## TO DO
Each line of the material that mentions the word "left" is to be copied.

## DATA FOR THIS EXERCISE
▬▬▬
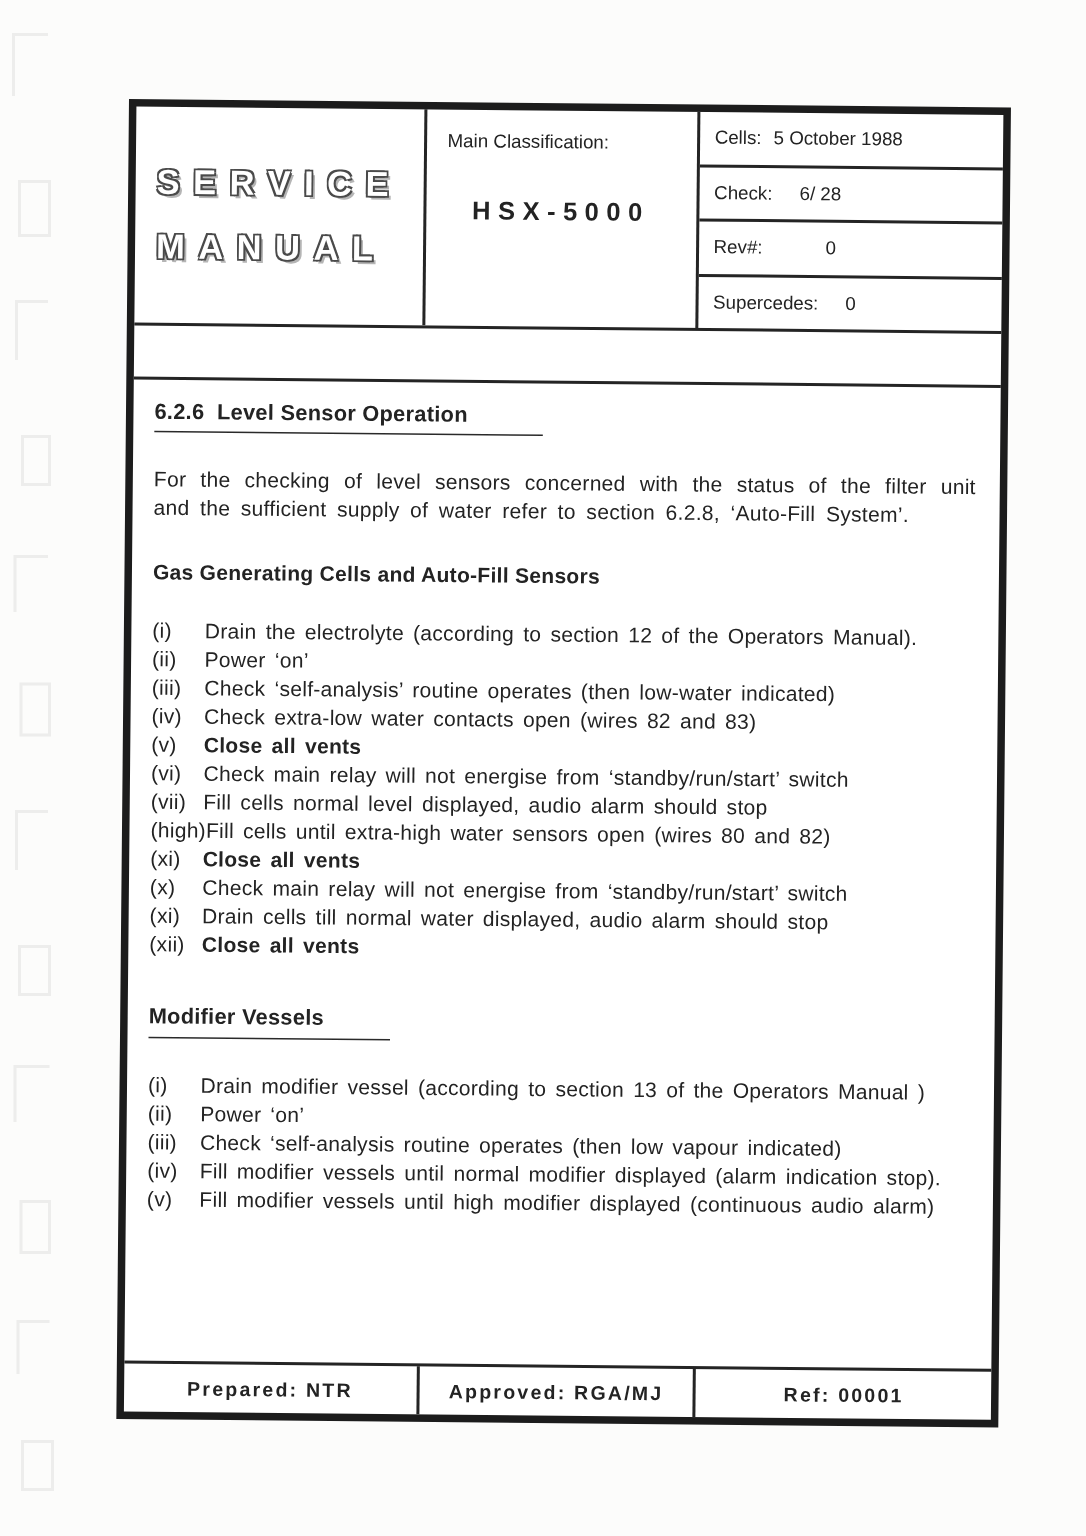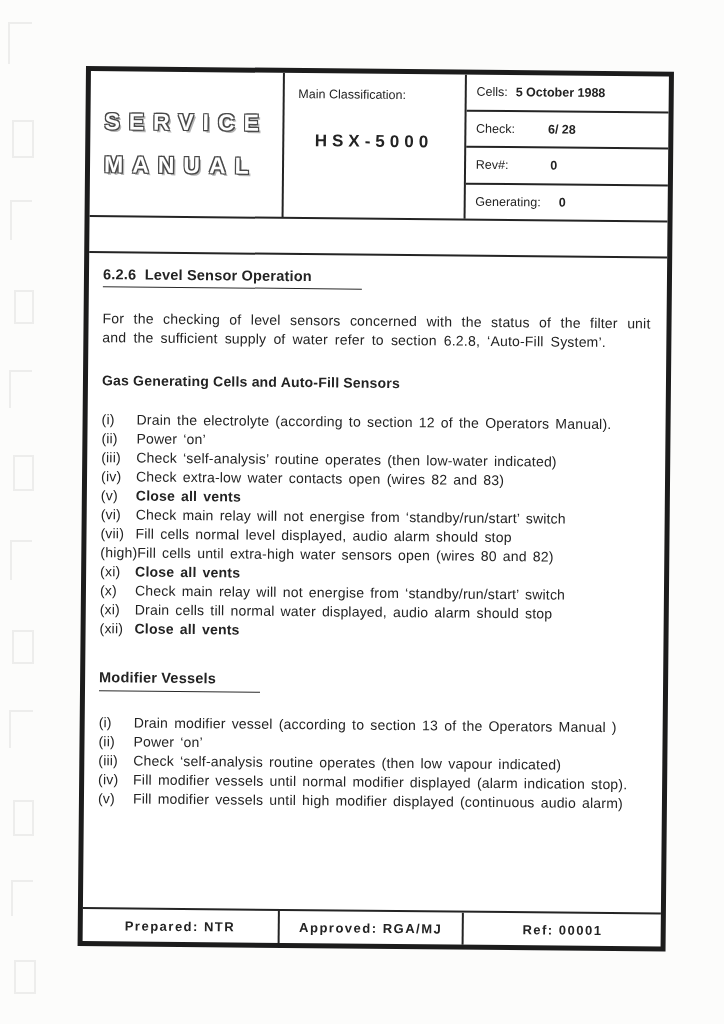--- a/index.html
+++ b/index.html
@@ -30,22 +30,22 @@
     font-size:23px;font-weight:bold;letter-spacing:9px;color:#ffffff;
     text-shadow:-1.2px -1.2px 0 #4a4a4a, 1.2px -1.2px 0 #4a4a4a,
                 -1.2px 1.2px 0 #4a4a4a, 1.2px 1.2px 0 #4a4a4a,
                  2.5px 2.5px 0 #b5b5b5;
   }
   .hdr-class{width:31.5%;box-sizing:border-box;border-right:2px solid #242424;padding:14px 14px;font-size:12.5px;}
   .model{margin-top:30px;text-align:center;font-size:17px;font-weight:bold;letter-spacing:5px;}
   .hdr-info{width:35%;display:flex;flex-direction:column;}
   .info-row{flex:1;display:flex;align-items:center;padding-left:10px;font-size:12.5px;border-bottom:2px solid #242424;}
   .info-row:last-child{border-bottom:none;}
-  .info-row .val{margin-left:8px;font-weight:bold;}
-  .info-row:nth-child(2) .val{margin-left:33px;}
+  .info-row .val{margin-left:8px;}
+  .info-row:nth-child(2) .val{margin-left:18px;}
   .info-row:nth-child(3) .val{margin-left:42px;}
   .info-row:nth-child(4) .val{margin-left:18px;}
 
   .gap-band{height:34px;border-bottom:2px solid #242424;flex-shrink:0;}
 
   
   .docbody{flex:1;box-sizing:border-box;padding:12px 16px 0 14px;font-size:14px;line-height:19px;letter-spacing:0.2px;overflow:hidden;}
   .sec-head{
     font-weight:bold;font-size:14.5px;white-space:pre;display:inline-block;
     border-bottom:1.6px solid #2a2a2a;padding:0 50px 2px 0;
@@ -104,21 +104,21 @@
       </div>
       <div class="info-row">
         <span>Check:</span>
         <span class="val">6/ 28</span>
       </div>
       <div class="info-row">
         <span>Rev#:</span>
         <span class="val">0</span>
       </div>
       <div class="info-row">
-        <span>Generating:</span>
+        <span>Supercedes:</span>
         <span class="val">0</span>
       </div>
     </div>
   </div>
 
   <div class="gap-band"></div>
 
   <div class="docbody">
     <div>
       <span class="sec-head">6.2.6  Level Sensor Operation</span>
▬▬▬
## ANSWER TO THIS PROBLEM
   .info-row{flex:1;display:flex;align-items:center;padding-left:10px;font-size:12.5px;border-bottom:2px solid #242424;}
-  .info-row .val{margin-left:8px;font-weight:bold;}
-  .info-row:nth-child(2) .val{margin-left:33px;}
+  .info-row .val{margin-left:8px;}
+  .info-row:nth-child(2) .val{margin-left:18px;}
   .info-row:nth-child(3) .val{margin-left:42px;}
   .info-row:nth-child(4) .val{margin-left:18px;}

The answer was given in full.